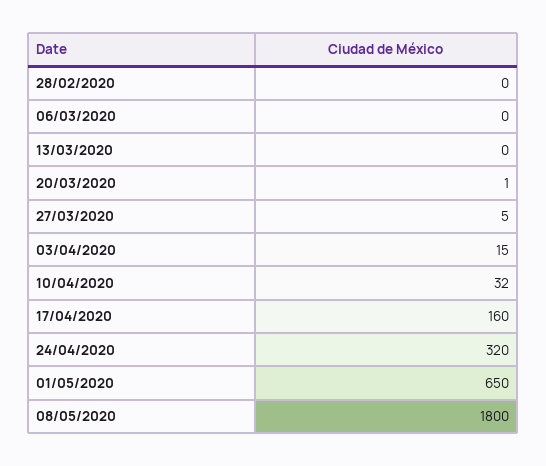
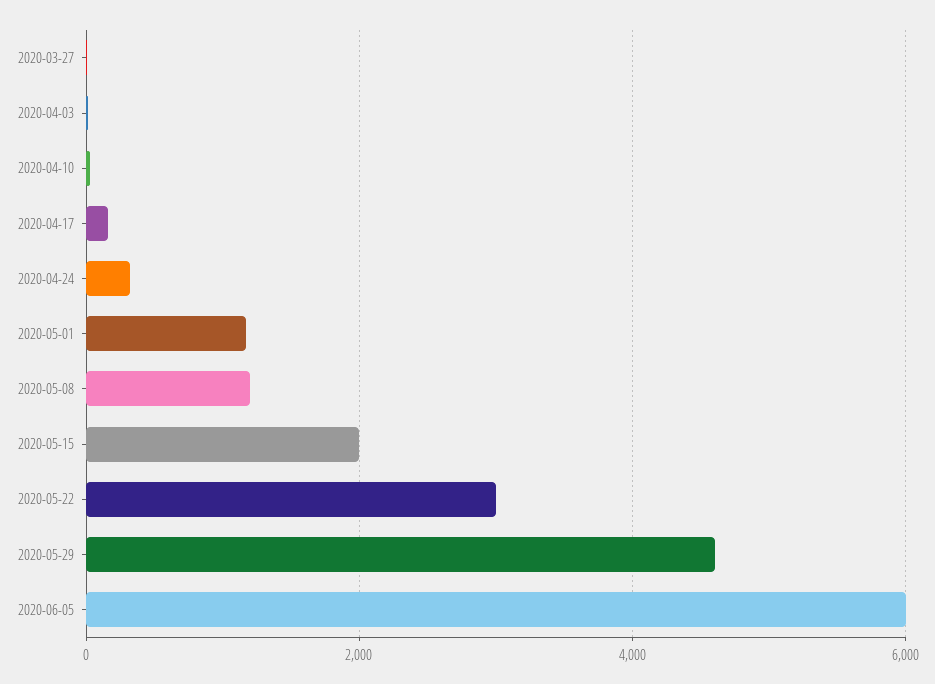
28/02/2020: 0 -> none
06/03/2020: 0 -> none
13/03/2020: 0 -> none
20/03/2020: 1 -> none
01/05/2020: 650 -> 1200
08/05/2020: 1800 -> 1200
2020-05-15: none -> 2000
2020-05-22: none -> 3000
2020-05-29: none -> 4600
2020-06-05: none -> 6000

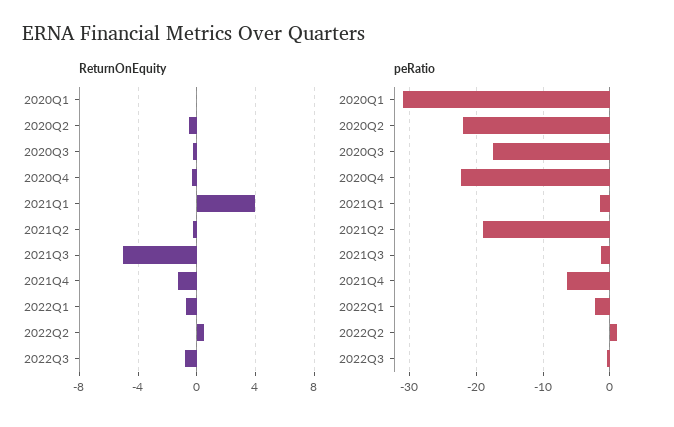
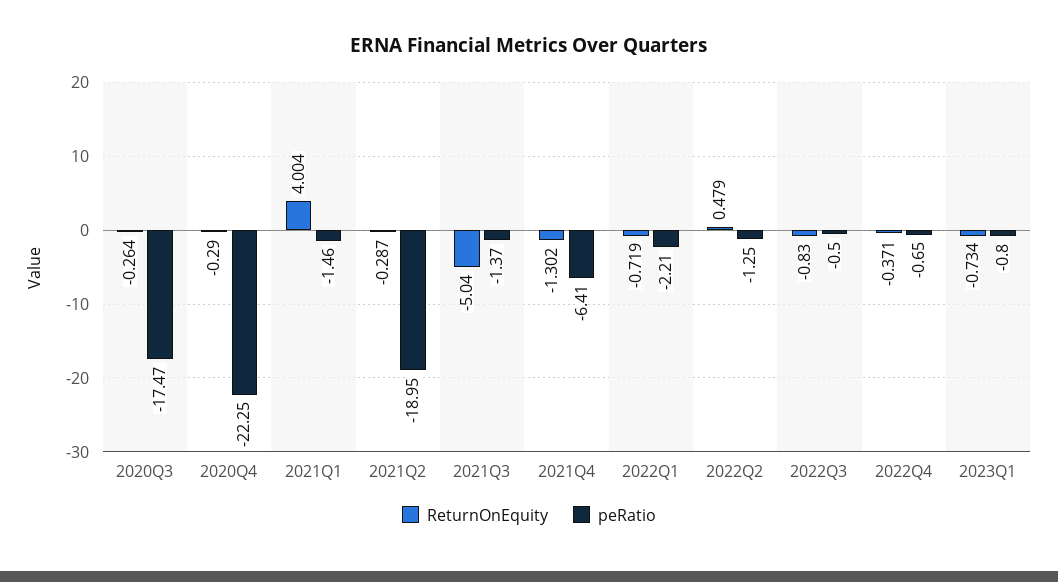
ReturnOnEquity, 2020Q1: 0 -> none
ReturnOnEquity, 2020Q2: -0.5 -> none
peRatio, 2020Q1: -31 -> none
peRatio, 2020Q2: -22 -> none
peRatio, 2022Q2: 1 -> -1.25
ReturnOnEquity, 2022Q4: none -> -0.371
peRatio, 2022Q4: none -> -0.65
ReturnOnEquity, 2023Q1: none -> -0.734
peRatio, 2023Q1: none -> -0.8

= = = =

▶ _About this task_
Work out how many lines contain the word "ReturnOnEquity" in the records, and answer with the number only.

▶ _Result for this exercise_
4